Pendant ce temps Jean-Jacques faisait imprimer, dans Amsterdam, un gros livre bien ennuyeux pour toutes les monarchies, et qui ne peut guère être lu que par des Genevois : cela s’appelle les Lettres de la montagne. Il y souffle le feu de la discorde, il excite tous les petits ordres de ce petit État les uns contre les autres, et, à la première lecture, on a cru qu’il y aurait une guerre civile. Pour moi, je crois qu’il n’y aura rien, et que le tocsin de Rousseau ne fera pas un bruit dangereux. S’il y a quelques coups de poing donnés, je ne manquerai pas de vous en avertir, soit pour vous amuser, soit pour vous prier d’engager M. le duc de Praslin à mettre le holà.

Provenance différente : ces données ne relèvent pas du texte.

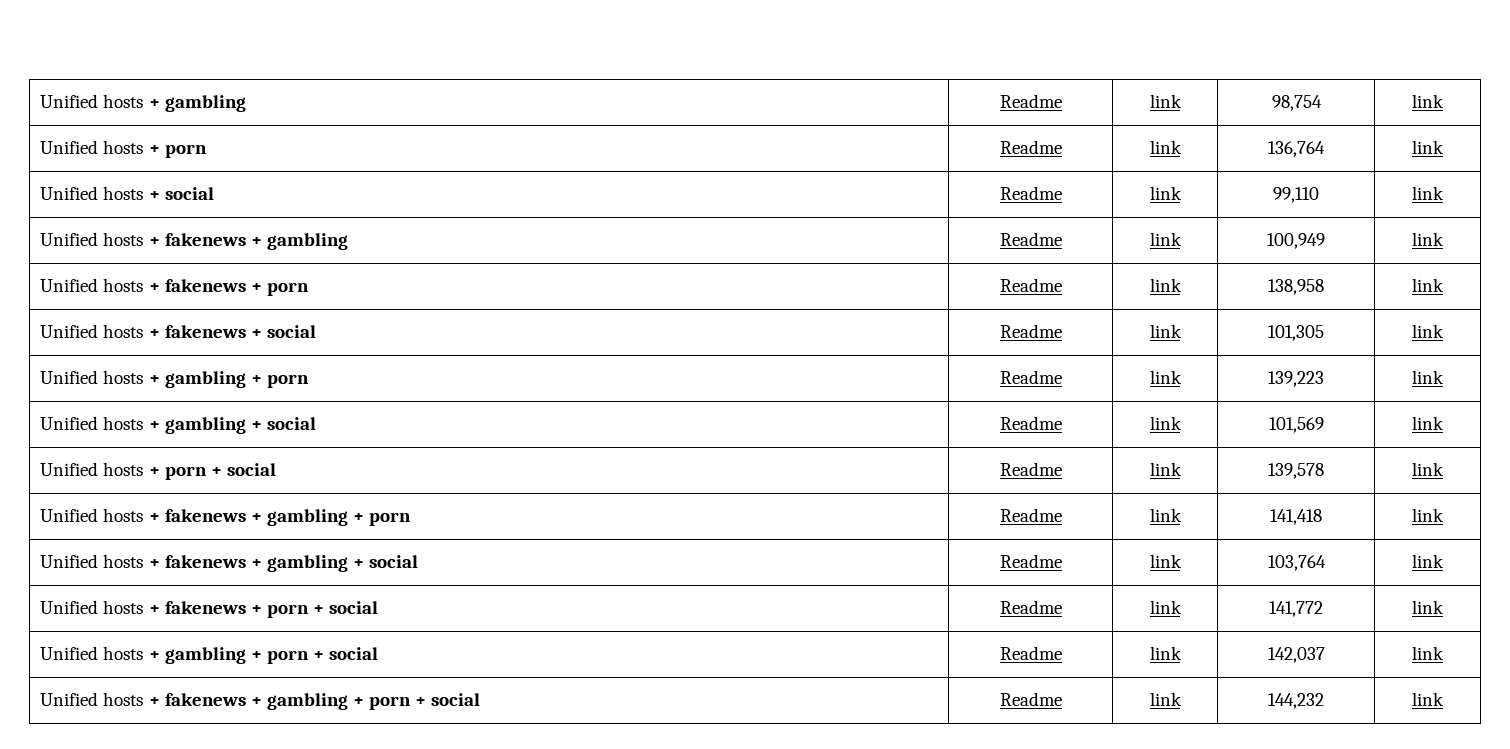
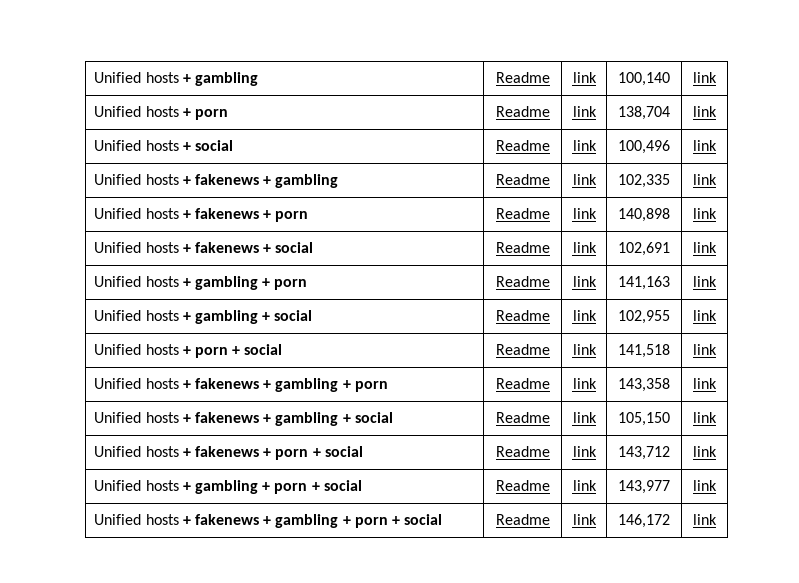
- Unified hosts + gambling | Readme | link | 98,754 | link
+ Unified hosts + gambling | Readme | link | 100,140 | link
- Unified hosts + porn | Readme | link | 136,764 | link
+ Unified hosts + porn | Readme | link | 138,704 | link
- Unified hosts + social | Readme | link | 99,110 | link
+ Unified hosts + social | Readme | link | 100,496 | link
- Unified hosts + fakenews + gambling | Readme | link | 100,949 | link
+ Unified hosts + fakenews + gambling | Readme | link | 102,335 | link
- Unified hosts + fakenews + porn | Readme | link | 138,958 | link
+ Unified hosts + fakenews + porn | Readme | link | 140,898 | link
- Unified hosts + fakenews + social | Readme | link | 101,305 | link
+ Unified hosts + fakenews + social | Readme | link | 102,691 | link
- Unified hosts + gambling + porn | Readme | link | 139,223 | link
+ Unified hosts + gambling + porn | Readme | link | 141,163 | link
- Unified hosts + gambling + social | Readme | link | 101,569 | link
+ Unified hosts + gambling + social | Readme | link | 102,955 | link
- Unified hosts + porn + social | Readme | link | 139,578 | link
+ Unified hosts + porn + social | Readme | link | 141,518 | link
- Unified hosts + fakenews + gambling + porn | Readme | link | 141,418 | link
+ Unified hosts + fakenews + gambling + porn | Readme | link | 143,358 | link
- Unified hosts + fakenews + gambling + social | Readme | link | 103,764 | link
+ Unified hosts + fakenews + gambling + social | Readme | link | 105,150 | link
- Unified hosts + fakenews + porn + social | Readme | link | 141,772 | link
+ Unified hosts + fakenews + porn + social | Readme | link | 143,712 | link
- Unified hosts + gambling + porn + social | Readme | link | 142,037 | link
+ Unified hosts + gambling + porn + social | Readme | link | 143,977 | link
- Unified hosts + fakenews + gambling + porn + social | Readme | link | 144,232 | link
+ Unified hosts + fakenews + gambling + porn + social | Readme | link | 146,172 | link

Je ne sais quel ministre de je ne sais quelle puissance, ou quelle faiblesse chrétienne, à la Porte ottomane, demanda un jour audience au grand vizir pour lui apprendre que les troupes de son maître chrétien avaient battu les troupes d’un autre prince chrétien. « Que m’importe, lui dit le vizir, que le chien ait mordu le porc, ou que le porc ait mordu le chien ? »

Vous ne serez point le vizir dans une occasion pareille ; vous serez un médiateur bienfaisant.

Si M. Crommelin vous parle de toutes ces tracasseries, je vous prie de lui dire que je vous en ai parlé comme je le devais.

Mme  d’Argental m’inquiète beaucoup plus que Genève. Je ne sais rien de pis que de n’avoir point de santé. Ma mie Fournier[1] n’a-t-elle pas d’elle un soin extrême ?

Respect et tendresse.


5834. — AUX AUTEURS DE LA GAZETTE LITTÉRAIRE.
24 décembre.

Vous rendez tant de justice, messieurs, aux ouvrages qu’on fait que j’ose vous prier de la rendre à ceux qu’on ne fait point. J’ai appris dans ma retraite que depuis plus d’un an on imprime

  1. Médecin de M. et Mme  d’Argental.